American banker (1872–1931)

Bernard Francis Saul (January 16, 1872 – February 1, 1931) was an American banker and businessman. He was the founder of Washington D.C.'s first mortgage bank, the B. F. Saul Company.

==Biography==
Bernard Francis Saul was born in 1872. His father, John Hennessy Saul, was a horticulturist and landscape architect, born in County Cork, Ireland and emigrating to the United States in 1851 to take over planning and development of the National Mall in Washington D.C. His mother, Rosina Mary Lawley, was born in Bath, Somerset, England and his parents had married in a Catholic ceremony in Bath in 1850. In 1890, he took a job as a clerk with the National Bank of the Republic. In 1891, he handled the sale of his father's botanical nurseries, taking accepting promissory notes from buyers which he resold to the public and in doing so, he formed Washington D.C.'s first significant mortgage bank, the B. F. Saul Company.

In 1899, Saul founded a retail bank, the Home Savings Bank, which provided financing to several of Washington D.C.'s prominent businessmen including Malcolm Gibbs, the founder of Peoples Drug, and real estate developer Harry Wardman. In 1919, he merged Home Savings Bank and its commercial banking capabilities, with the trust operations of American Security & Trust, whose president, Charles J. Bell (and cousin of Alexander Graham Bell), was a close personal friend.
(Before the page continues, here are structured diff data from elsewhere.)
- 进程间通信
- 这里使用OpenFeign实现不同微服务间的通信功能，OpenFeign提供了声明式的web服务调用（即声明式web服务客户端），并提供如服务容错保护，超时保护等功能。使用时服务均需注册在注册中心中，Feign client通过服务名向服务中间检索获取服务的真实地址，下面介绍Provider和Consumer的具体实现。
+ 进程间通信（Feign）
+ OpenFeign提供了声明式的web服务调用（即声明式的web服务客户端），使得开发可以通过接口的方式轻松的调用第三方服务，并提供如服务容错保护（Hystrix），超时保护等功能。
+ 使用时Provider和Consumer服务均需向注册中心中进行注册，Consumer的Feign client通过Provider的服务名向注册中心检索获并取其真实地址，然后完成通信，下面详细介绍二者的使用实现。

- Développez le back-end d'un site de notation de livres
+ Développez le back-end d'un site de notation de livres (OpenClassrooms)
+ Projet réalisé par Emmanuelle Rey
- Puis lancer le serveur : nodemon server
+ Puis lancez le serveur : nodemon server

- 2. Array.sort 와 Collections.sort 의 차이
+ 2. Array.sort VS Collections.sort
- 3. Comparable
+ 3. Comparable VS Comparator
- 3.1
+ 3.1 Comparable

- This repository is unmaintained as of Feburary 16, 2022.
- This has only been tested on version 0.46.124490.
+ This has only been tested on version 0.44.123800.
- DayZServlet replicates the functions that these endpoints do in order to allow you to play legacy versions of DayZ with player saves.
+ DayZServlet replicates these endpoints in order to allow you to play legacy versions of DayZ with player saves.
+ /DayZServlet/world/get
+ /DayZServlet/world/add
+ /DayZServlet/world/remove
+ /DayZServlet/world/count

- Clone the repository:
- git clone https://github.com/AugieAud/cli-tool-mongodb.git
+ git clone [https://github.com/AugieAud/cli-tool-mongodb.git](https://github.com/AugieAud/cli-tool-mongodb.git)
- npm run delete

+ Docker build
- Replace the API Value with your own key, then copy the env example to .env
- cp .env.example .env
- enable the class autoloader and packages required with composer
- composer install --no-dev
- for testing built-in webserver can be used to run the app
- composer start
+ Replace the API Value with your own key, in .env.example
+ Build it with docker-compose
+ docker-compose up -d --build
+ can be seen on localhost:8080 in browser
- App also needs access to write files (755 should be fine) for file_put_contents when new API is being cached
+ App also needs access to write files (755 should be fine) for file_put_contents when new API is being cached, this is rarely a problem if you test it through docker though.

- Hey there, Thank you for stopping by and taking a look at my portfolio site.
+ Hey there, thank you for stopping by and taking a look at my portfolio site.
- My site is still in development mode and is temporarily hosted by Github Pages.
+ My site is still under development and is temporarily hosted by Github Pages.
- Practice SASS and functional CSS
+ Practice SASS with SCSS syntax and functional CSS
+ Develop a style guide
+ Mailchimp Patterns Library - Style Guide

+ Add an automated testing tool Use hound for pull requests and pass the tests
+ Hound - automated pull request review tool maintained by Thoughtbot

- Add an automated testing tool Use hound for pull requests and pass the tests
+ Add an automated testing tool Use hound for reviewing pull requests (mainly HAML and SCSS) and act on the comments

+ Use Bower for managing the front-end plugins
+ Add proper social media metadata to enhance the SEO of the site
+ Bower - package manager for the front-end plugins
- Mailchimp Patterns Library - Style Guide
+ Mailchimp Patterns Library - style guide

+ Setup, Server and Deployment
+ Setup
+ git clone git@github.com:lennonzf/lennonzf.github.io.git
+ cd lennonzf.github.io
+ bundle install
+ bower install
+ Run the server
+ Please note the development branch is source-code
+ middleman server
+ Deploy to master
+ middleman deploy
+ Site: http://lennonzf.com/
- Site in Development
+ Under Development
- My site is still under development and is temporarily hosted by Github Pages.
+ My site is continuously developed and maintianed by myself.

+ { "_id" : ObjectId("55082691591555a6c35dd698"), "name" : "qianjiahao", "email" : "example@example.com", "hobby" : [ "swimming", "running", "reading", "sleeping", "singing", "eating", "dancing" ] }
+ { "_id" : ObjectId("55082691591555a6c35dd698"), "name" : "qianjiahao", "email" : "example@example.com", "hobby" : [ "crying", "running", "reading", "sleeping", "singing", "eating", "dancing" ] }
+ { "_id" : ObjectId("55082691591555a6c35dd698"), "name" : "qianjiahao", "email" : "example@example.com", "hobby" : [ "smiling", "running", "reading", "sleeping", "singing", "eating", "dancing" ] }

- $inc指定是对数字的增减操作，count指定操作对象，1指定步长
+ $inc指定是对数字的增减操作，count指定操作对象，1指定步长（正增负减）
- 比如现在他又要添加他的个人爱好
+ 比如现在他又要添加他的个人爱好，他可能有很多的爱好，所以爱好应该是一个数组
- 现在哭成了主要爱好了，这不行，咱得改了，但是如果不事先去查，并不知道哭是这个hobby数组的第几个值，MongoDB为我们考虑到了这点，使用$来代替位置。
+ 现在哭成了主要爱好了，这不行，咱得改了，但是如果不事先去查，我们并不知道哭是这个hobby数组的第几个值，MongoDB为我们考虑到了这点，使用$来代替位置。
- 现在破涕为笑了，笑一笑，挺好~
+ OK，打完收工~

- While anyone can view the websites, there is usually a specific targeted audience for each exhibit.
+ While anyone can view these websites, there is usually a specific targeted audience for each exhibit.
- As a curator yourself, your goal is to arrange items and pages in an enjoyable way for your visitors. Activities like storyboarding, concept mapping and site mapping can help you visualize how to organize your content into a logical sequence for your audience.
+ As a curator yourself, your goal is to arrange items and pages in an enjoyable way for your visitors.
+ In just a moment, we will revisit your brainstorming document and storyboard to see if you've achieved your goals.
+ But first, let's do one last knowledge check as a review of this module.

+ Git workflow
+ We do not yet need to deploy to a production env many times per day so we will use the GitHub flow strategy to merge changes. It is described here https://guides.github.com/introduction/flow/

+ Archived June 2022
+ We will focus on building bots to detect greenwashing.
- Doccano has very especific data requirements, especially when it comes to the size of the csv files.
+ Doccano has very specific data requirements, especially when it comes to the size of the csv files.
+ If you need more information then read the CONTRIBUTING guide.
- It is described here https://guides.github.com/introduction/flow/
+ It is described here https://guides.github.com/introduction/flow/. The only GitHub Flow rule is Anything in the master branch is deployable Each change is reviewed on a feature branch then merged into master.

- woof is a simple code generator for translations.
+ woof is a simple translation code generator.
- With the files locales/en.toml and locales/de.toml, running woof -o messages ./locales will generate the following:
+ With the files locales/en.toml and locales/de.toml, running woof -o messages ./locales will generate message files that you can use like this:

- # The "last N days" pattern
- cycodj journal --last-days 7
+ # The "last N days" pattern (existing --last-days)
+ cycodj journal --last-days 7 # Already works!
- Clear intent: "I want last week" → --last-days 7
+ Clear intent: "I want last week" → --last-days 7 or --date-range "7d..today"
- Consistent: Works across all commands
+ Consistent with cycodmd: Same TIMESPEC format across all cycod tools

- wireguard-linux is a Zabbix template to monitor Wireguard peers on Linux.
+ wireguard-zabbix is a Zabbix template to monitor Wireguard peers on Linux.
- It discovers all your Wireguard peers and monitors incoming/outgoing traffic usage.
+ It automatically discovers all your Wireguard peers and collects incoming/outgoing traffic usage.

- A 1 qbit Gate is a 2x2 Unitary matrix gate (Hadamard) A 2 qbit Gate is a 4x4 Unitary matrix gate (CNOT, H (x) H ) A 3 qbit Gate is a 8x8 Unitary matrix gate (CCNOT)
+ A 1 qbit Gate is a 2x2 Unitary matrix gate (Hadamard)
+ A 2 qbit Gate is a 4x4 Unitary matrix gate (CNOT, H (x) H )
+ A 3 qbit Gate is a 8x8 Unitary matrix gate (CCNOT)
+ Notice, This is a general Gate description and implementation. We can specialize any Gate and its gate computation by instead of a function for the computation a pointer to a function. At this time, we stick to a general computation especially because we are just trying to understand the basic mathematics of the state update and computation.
As payment, Saul received a large block of American Security and Trust stock and became chairman of its executive committee. Being a minority owner in American Security & Trust, Saul then focused his attention on his mortgage bank, the B.F. Saul Company, expanding its operations into property management, leasing, development, and insurance. This diversification soon proved beneficial and is the primary reason his bank survived the Stock market crash of 1929 and the Great Depression becoming, at the time, the largest financial services company in Washington D.C.

==Personal life==
In 1898, he married Frances E. Maguire in Manhattan, New York. She was the daughter of Andrew and Frances Willoughby Maguire. The Sauls lived on 13th St in NW DC. They had six children: John M. Saul; Bernard Francis Saul Jr. (died 1954); Frances M. Saul (died 1930); Rose Saul; Andrew M. Saul (died 1985); and Teresa Saul.

Saul's grandson, Bernard Francis Saul II, is the president of the B. F. Saul Company which employs over 3,000 people and services in over $2.5 billion in mortgages for institutional investors.